A Waterford haulier has been penalised over claims it used a faulty device to track break times

Mark Lonergan Transport was ordered to pay the worker €2,500 for breaching EU regulations.

By Killian Woods Reporter, Fora

A LOGISTICS FIRM has lost a Labour Court case after it was accused of supplying an employee with a faulty device to measure the driver’s rest breaks.  

William Houston, who worked for Waterford-based Mark Lonergan Transport Limited as a heavy goods vehicle driver, previously had his complaint quashed by the Workplace Relations Commission (WRC) because it was not “well-founded”.

However, following Houston’s appeal of the WRC’s decision to the Labour Court, the initial ruling was overturned and the company has been ordered to pay the worker €2,500.

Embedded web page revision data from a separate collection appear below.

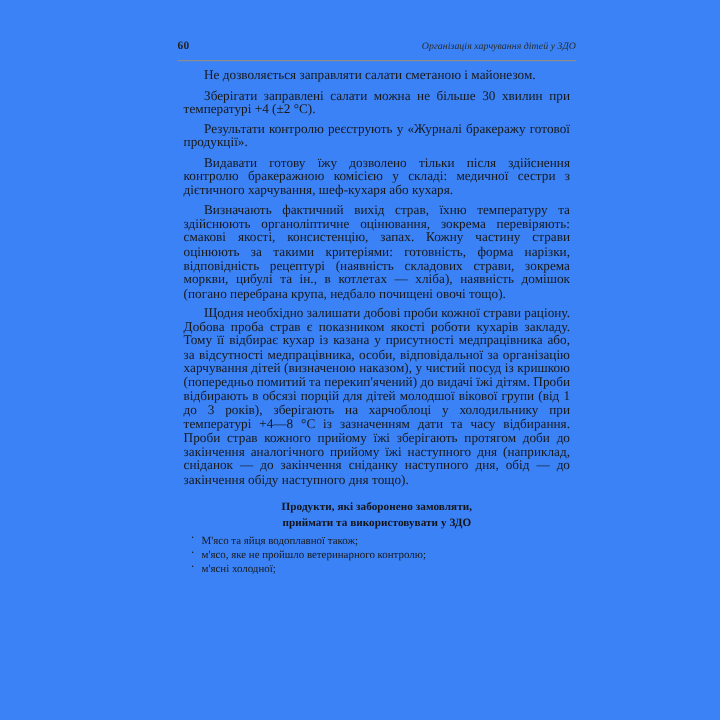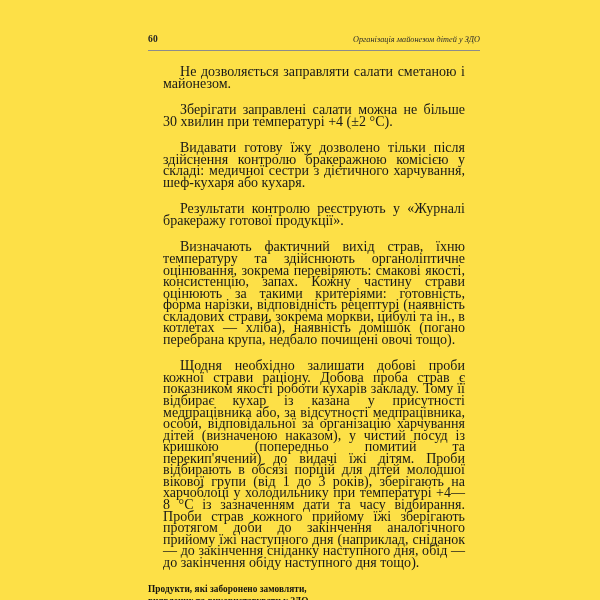--- a/index.html
+++ b/index.html
@@ -19,7 +19,7 @@
     position: relative;
     width: 600px;
     height: 600px;
-    background: #fde047;
+    background: #3b82f6;
     box-sizing: border-box;
   }
 

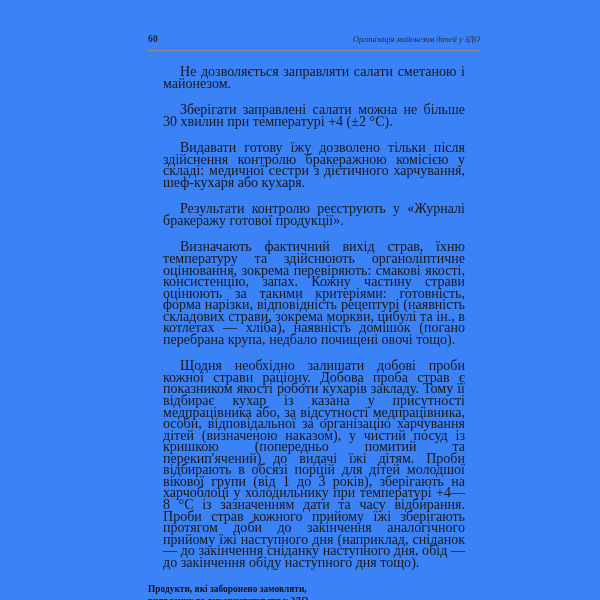--- a/index.html
+++ b/index.html
@@ -124,7 +124,7 @@
 
     <div class="running-head">
       <span class="folio">60</span>
-      <span class="running-title">Організація майонезом дітей у ЗДО</span>
+      <span class="running-title">Організація харчування дітей у ЗДО</span>
     </div>
     <div class="head-rule"></div>
 

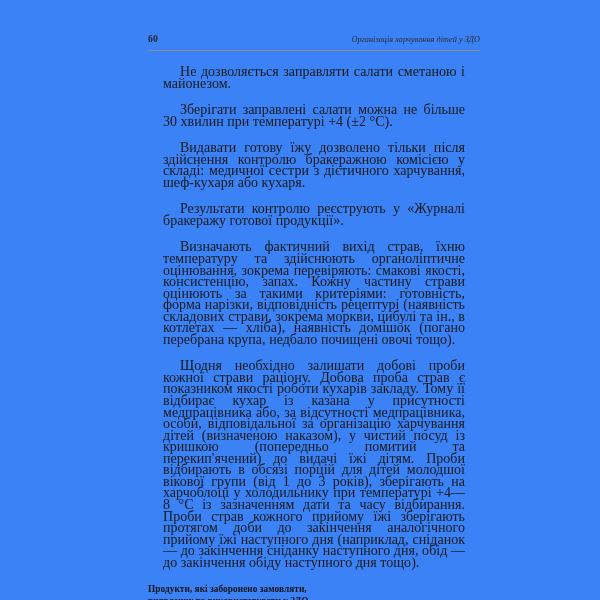--- a/index.html
+++ b/index.html
@@ -66,8 +66,8 @@
 
   
   .body-text p {
-    margin: 15px;
-    font-size: 14px;
+    margin: 5px;
+    font-size: 11px;
     line-height: 11.55px;
     text-align: justify;
     text-indent: 17px;

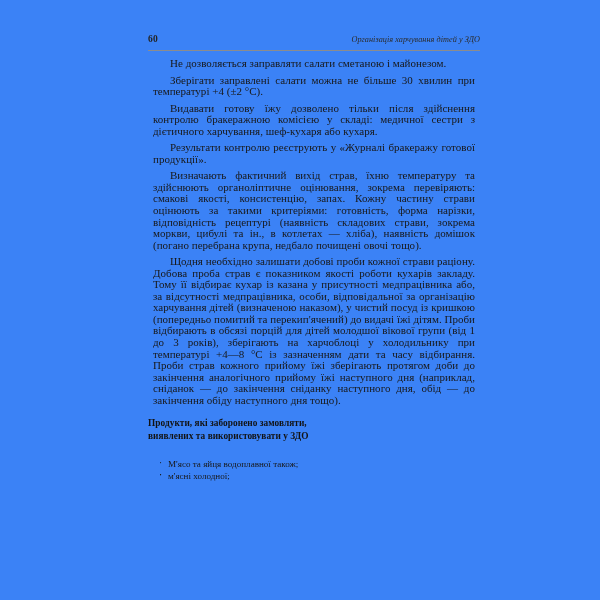--- a/index.html
+++ b/index.html
@@ -131,8 +131,8 @@
     <div class="body-text">
       <p>Не дозволяється заправляти салати сметаною і майонезом.</p>
       <p>Зберігати заправлені салати можна не більше 30 хвилин при температурі +4 (±2 °С).</p>
+      <p>Результати контролю реєструють у «Журналі бракеражу готової продукції».</p>
       <p>Видавати готову їжу дозволено тільки після здійснення контролю бракеражною комісією у складі: медичної сестри з дієтичного харчування, шеф-кухаря або кухаря.</p>
-      <p>Результати контролю реєструють у «Журналі бракеражу готової продукції».</p>
       <p>Визначають фактичний вихід страв, їхню температуру та здійснюють органоліптичне оцінювання, зокрема перевіряють: смакові якості, консистенцію, запах. Кожну частину страви оцінюють за такими критеріями: готовність, форма нарізки, відповідність рецептурі (наявність складових страви, зокрема моркви, цибулі та ін., в котлетах — хліба), наявність домішок (погано перебрана крупа, недбало почищені овочі тощо).</p>
       <p>Щодня необхідно залишати добові проби кожної страви раціону. Добова проба страв є показником якості роботи кухарів закладу. Тому її відбирає кухар із казана у присутності медпрацівника або, за відсутності медпрацівника, особи, відповідальної за організацію харчування дітей (визначеною наказом), у чистий посуд із кришкою (попередньо помитий та перекип'ячений) до видачі їжі дітям. Проби відбирають в обсязі порцій для дітей молодшої вікової групи (від 1 до 3 років), зберігають на харчоблоці у холодильнику при температурі +4—8 °С із зазначенням дати та часу відбирання. Проби страв кожного прийому їжі зберігають протягом доби до закінчення аналогічного прийому їжі наступного дня (наприклад, сніданок — до закінчення сніданку наступного дня, обід — до закінчення обіду наступного дня тощо).</p>
     </div>

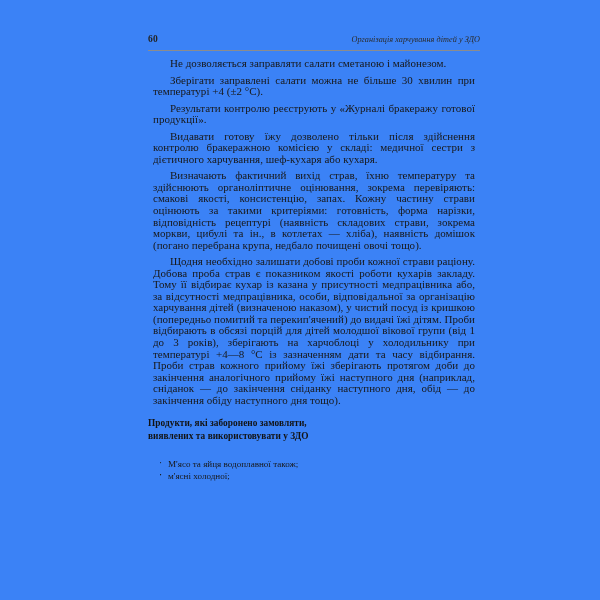--- a/index.html
+++ b/index.html
@@ -79,7 +79,8 @@
   
   .section-heading {
     margin-top: 11px;
-    margin-bottom: 17px;
+    margin-bottom: 3px;
+    text-align: center;
     font-weight: bold;
     font-size: 9.3px;
     line-height: 12.2px;

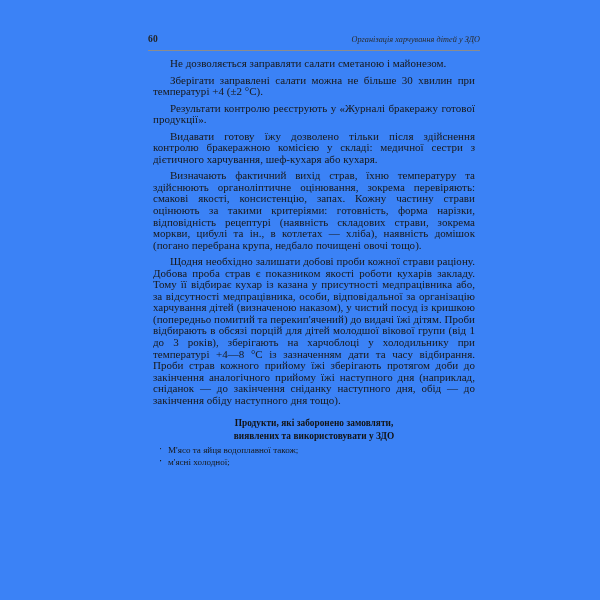--- a/index.html
+++ b/index.html
@@ -140,7 +140,7 @@
 
     <div class="section-heading">
       <span class="hline">Продукти, які заборонено замовляти,</span>
-      <span class="hline">виявлених та використовувати у ЗДО</span>
+      <span class="hline">приймати та використовувати у ЗДО</span>
     </div>
 
     <ul class="bullet-list">

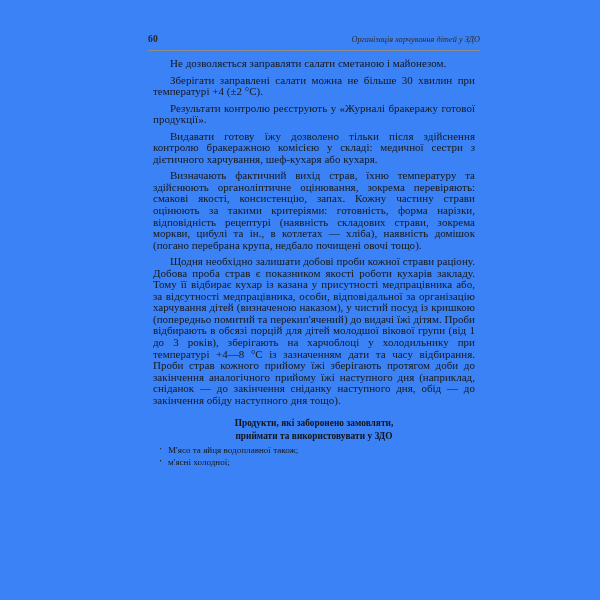--- a/index.html
+++ b/index.html
@@ -150,6 +150,7 @@
       </li>
       <li>
         <span class="bullet-glyph">·</span>
+        <span>м'ясо, яке не пройшло ветеринарного контролю;</span>
       </li>
       <li>
         <span class="bullet-glyph">·</span>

In his complaint, the driver claimed his employer was in breach of the European regulations that grant statutory rest breaks to mobile road transport workers.

The regulations outline that a driver’s working week shall not exceed 60 hours, among other restrictions. EU laws also note that trucks must be fitted with tachographs, which record driving times and distances, to help enforce rest breaks.

Houston claimed his tachograph was faulty and that he worked an average of 65 to 70 hours per week and rarely received his statutory breaks.

In response to the complaint, Mark Lonergan Transport Limited said that it complied with all of its obligations EU regulations.

Source: Shutterstock/Dmitry Kalinovsky

At the Labour Court hearing, representatives for Mark Lonergan Transport said the company had gone into liquidation since the earlier WRC case.

However when the court tried to contact the liquidator, the company’s representative said there was no liquidation and the firm would participate in the hearing.

The driver’s complaints to the Labour Court centred around issues with a digital tachograph fitted to the vehicle he was assigned to drive.

He argued that the device defaulted to ‘rest mode’ whenever the motor was idle, even if the vehicle was running. He added that the normal practice was for the tachograph to default to ‘other work’ rather than ‘rest’.

He said since the tachograph recorded periods of work as periods of rest, the device could not be relied upon as an accurate record of the time he spent at work and the time he spent resting.

The driver also complained that he wasn’t in a position to take statutory breaks because of the time pressure he was under to complete deliveries.

He said he was expected to take his breaks while waiting to be loaded or unloaded, or while queuing

An expert reviewer of tachograph records gave evidence for the company, saying that the data from the device did not disclose an infringement of the regulations. However, the expert said that he did not examine the device in the truck driven by the complainant.

He added that the driver did have an option to reset the tachograph to ‘other work’ mode if it defaulted to rest and that it was his duty under the regulations to do so.

The company’s manager, Mark Lonergan, told the court he occasionally drove the truck driven by Houston. He said the tachograph operated normally and noted the driver never complained about a faulty tachograph to the firm.

He said he did not put excessive pressure on his drivers and that the driver took his statutory rest breaks. Lonergan added that he complied with all EU regulations because the consequences of not doing so were too severe to ignore.


However the court examined the tachograph records submitted by the company and found that the data was consistent with the driver’s evidence.

The court also noted that the case was adjourned to give the company a chance to have the tachograph in question examined, but an expert did not inspect the device.

However, it also noted that the driver was somewhat responsible for the production of any inaccurate records because he did not notify his employer of the issue.

On this basis, the court ruled in Houston’s favour because it found his evidence more reliable than the company’s account. The Labour Court ruled that the firm was in breach of the regulations and order the company to pay the worker €2,500 in compensation.